**WHAT TO PRODUCE**
Below are the records; pull every line that includes "column".
• • •
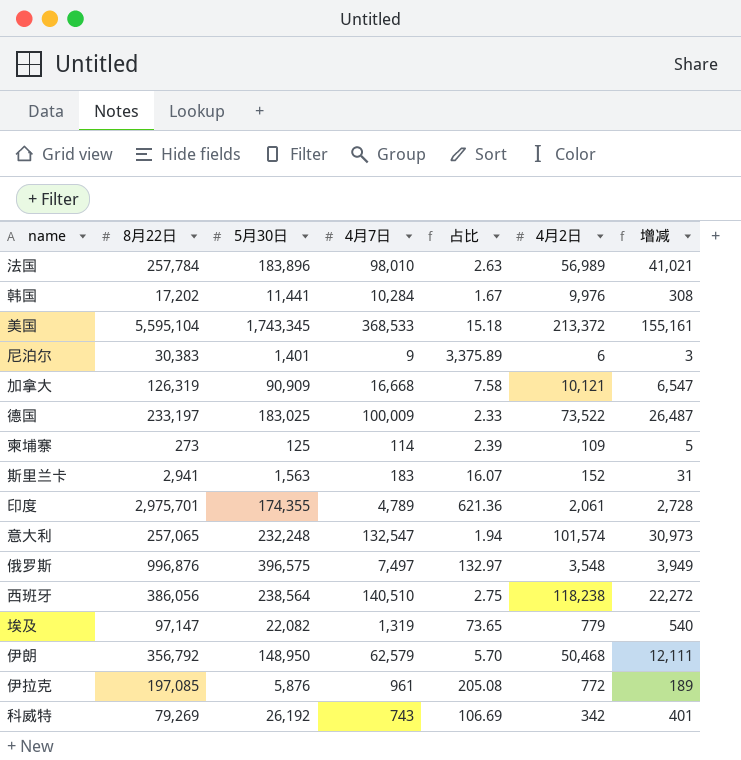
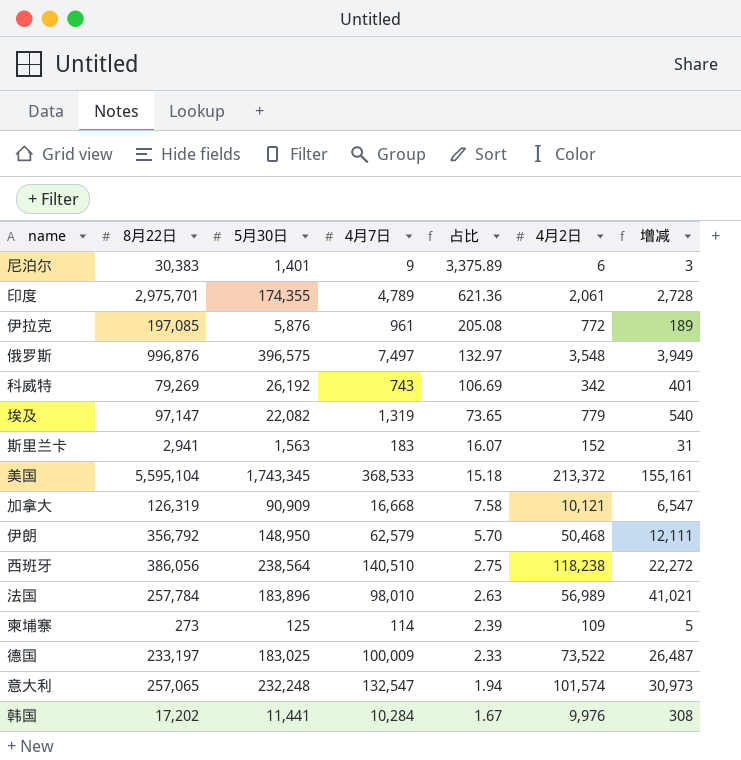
row order: none -> 占比 descending

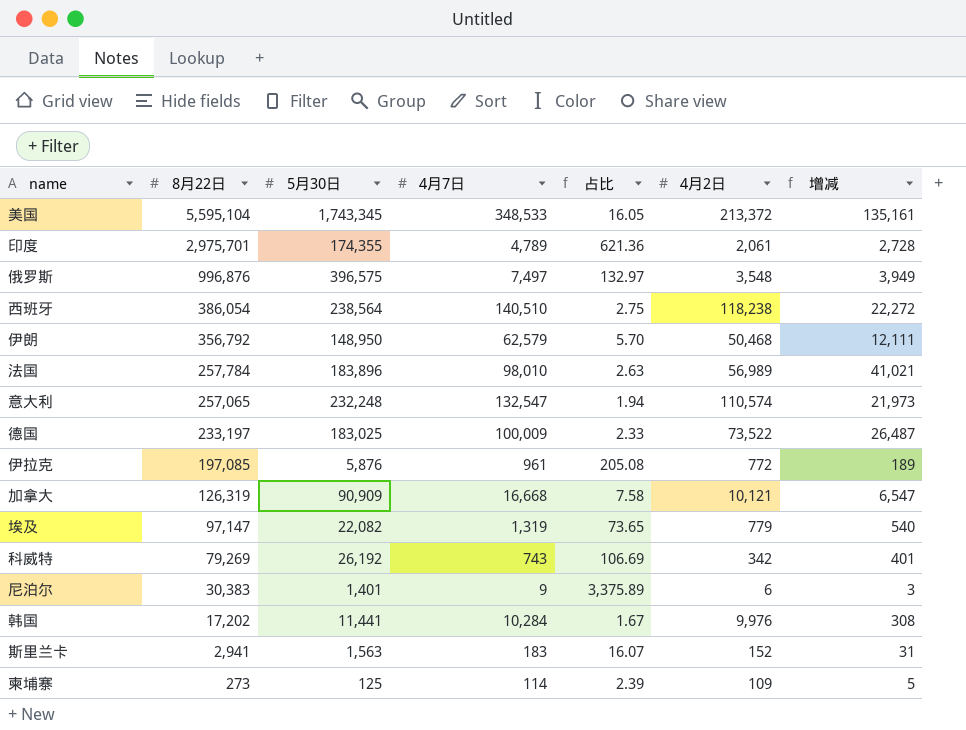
row order: 占比 descending -> 8月22日 descending
美国 | 4月7日: 368,533 -> 348,533
美国 | 占比: 15.18 -> 16.05
美国 | 增减: 155,161 -> 135,161
西班牙 | 8月22日: 386,056 -> 386,054
意大利 | 4月2日: 101,574 -> 110,574
意大利 | 增减: 30,973 -> 21,973

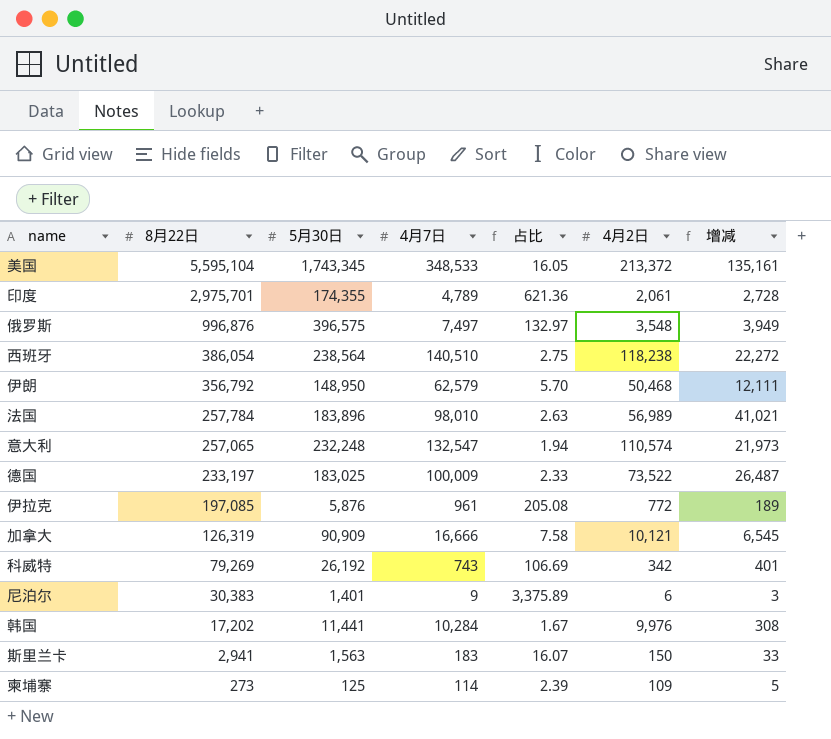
row 埃及: 97,147 | 22,082 | 1,319 | 73.65 | 779 | 540 -> none
加拿大 | 4月7日: 16,668 -> 16,666
加拿大 | 增减: 6,547 -> 6,545
斯里兰卡 | 4月2日: 152 -> 150
斯里兰卡 | 增减: 31 -> 33

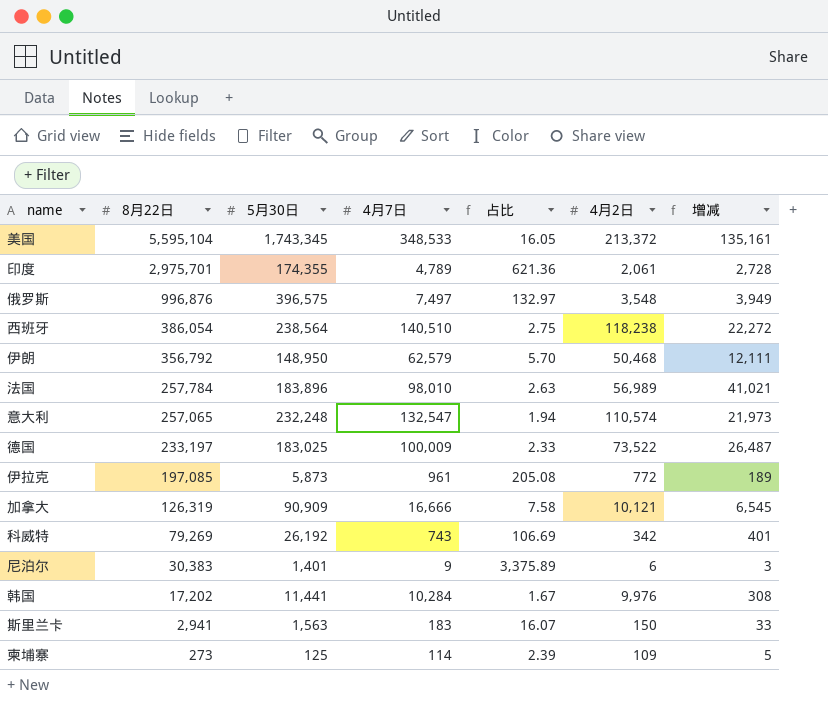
伊拉克 | 5月30日: 5,876 -> 5,873

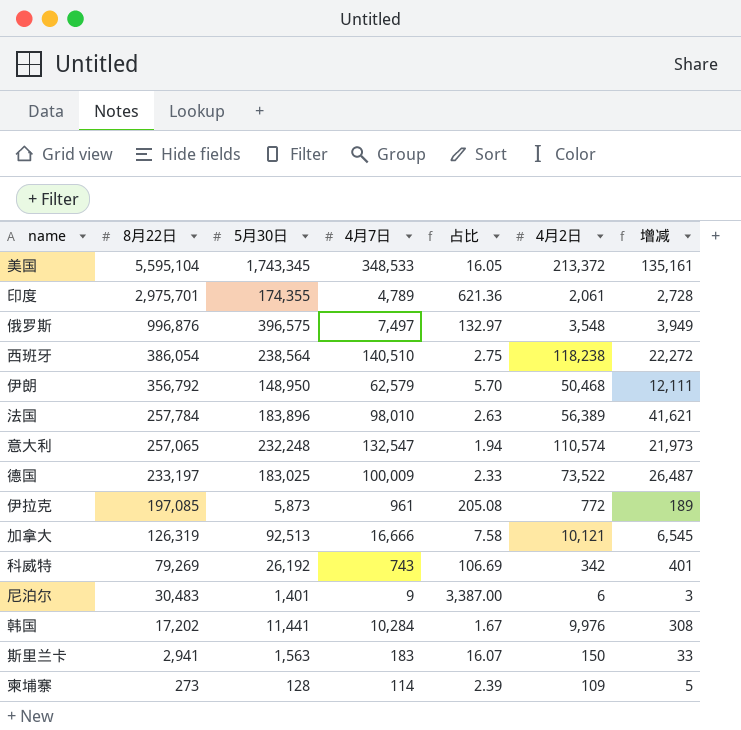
法国 | 4月2日: 56,989 -> 56,389
法国 | 增减: 41,021 -> 41,621
加拿大 | 5月30日: 90,909 -> 92,513
尼泊尔 | 8月22日: 30,383 -> 30,483
尼泊尔 | 占比: 3,375.89 -> 3,387.00
柬埔寨 | 5月30日: 125 -> 128

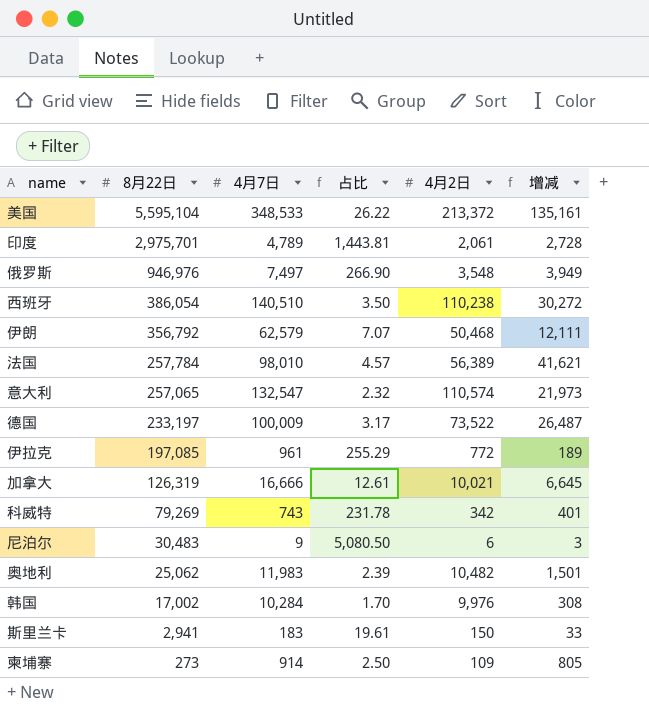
column 5月30日 | position: 3 -> none
column 占比 | formula: [8月22日] / [4月7日] -> [8月22日] / [4月2日]
俄罗斯 | 8月22日: 996,876 -> 946,976
西班牙 | 4月2日: 118,238 -> 110,238
西班牙 | 增减: 22,272 -> 30,272
加拿大 | 4月2日: 10,121 -> 10,021
加拿大 | 增减: 6,545 -> 6,645
row 奥地利: none -> 25,062 | 11,983 | 2.39 | 10,482 | 1,501
韩国 | 8月22日: 17,202 -> 17,002
柬埔寨 | 4月7日: 114 -> 914
柬埔寨 | 增减: 5 -> 805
• • •
**ANSWER SPACE**
column 5月30日 | position: 3 -> none
column 占比 | formula: [8月22日] / [4月7日] -> [8月22日] / [4月2日]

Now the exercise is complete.